By Liz Nicholls, 12thnight.ca
“I like your thinking,” says the tough-cookie Det. Sergeant (Rebecca Northan), snapping her gum approvingly at the rookie detective from time to time in the course of Undercover.
“I like your thinking” is the mantra of the “Spontaneous Theatre” murder mystery created by Northan and Bruce Horak, and now leaving its prints all over the Citadel Club stage. Whatever the “thinking” (or lack thereof) of the rookie recruited from the audience, six expert improvisers onstage, including Northan, “like” it. Which is to say they wrap their agile improviser wits around it; they run with it; they give it the buff of inevitability.
At the preview I saw this week, the new guy on the Edmonton Police Force is David, recruited from the audience before the show in a sort of mingle/application process. He’s not, of course, a performer by trade. He’s a polite retired human resources manager with nice manners, a nervous smile, and a reflexive tendency to say “sounds good” when the question “sounds good?” is put to him by, well, anyone onstage. (Think about that next time you pay a visit to your human resources manager.).
Like her cohorts, Northan is a performer by trade. She’s the astonishingly resourceful creator and star of the international hit Blind Date, which makes a nerve-wracking set-up seem natural, unthreatening, and fun. An appealing Parisian clown named Mimi recruits a date from the guys in the audience, and spends the evening onstage with him, getting to know him.

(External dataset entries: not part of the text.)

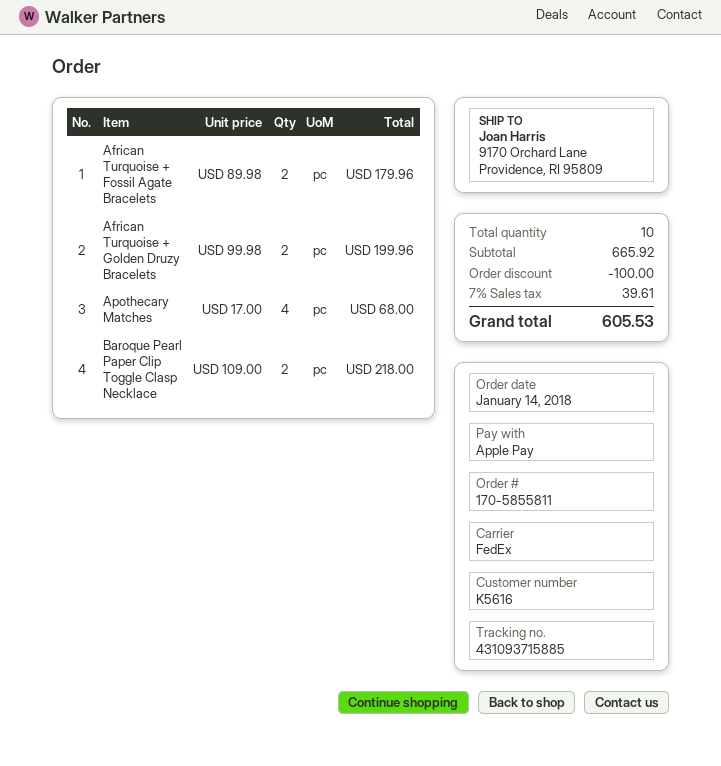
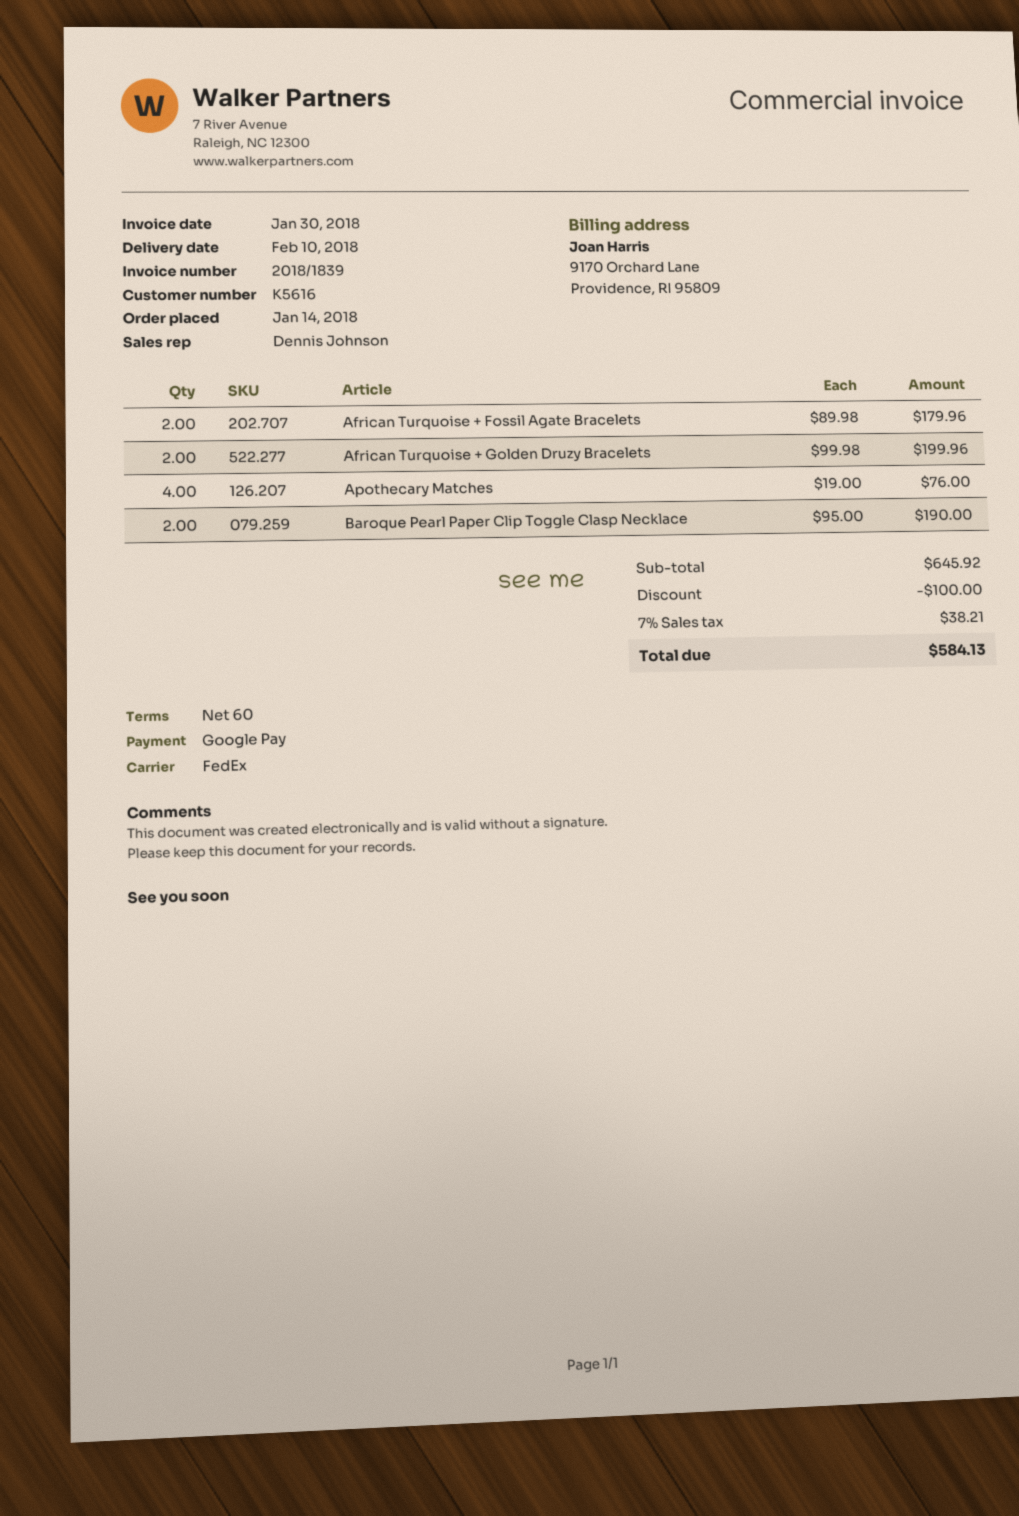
payment method: Apple Pay -> Google Pay
Apothecary Matches: 4 x 17.00 = 68.00 -> 4 x 19.00 = 76.00
Baroque Pearl Paper Clip Toggle Clasp Necklace: 2 x 109.00 = 218.00 -> 2 x 95.00 = 190.00
subtotal: 665.92 -> 645.92
tax: 7% = 39.61 -> 7% = 38.21
total: 605.53 -> 584.13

Undercover, though, is a whole improvised play. And it’s in a familiar genre where suspects and clues get strung, and re-strung, on a narrative framework in a way that invites deductive reasoning. The framework here — supported by an impressively moveable and hence improv-friendly set (designer: Glenn Davidson) — is an homage to classic Agatha Christie.
The rookie’s debut assignment is to infiltrate an art auction in a posh countryside mansion 45 minutes out of town in Sturgeon County. I’m here to report that “Sturgeon County” is a laugh line: who knew?
He’s equipped with a suggestion or two from the Det. Sergeant and the crew at the cop shop (Atkins’ mastery of the classic flat-foot cop gait is a comedy in itself). “People taking notes in social situations make people uncomfortable.” Yeah, right. Tell me about it.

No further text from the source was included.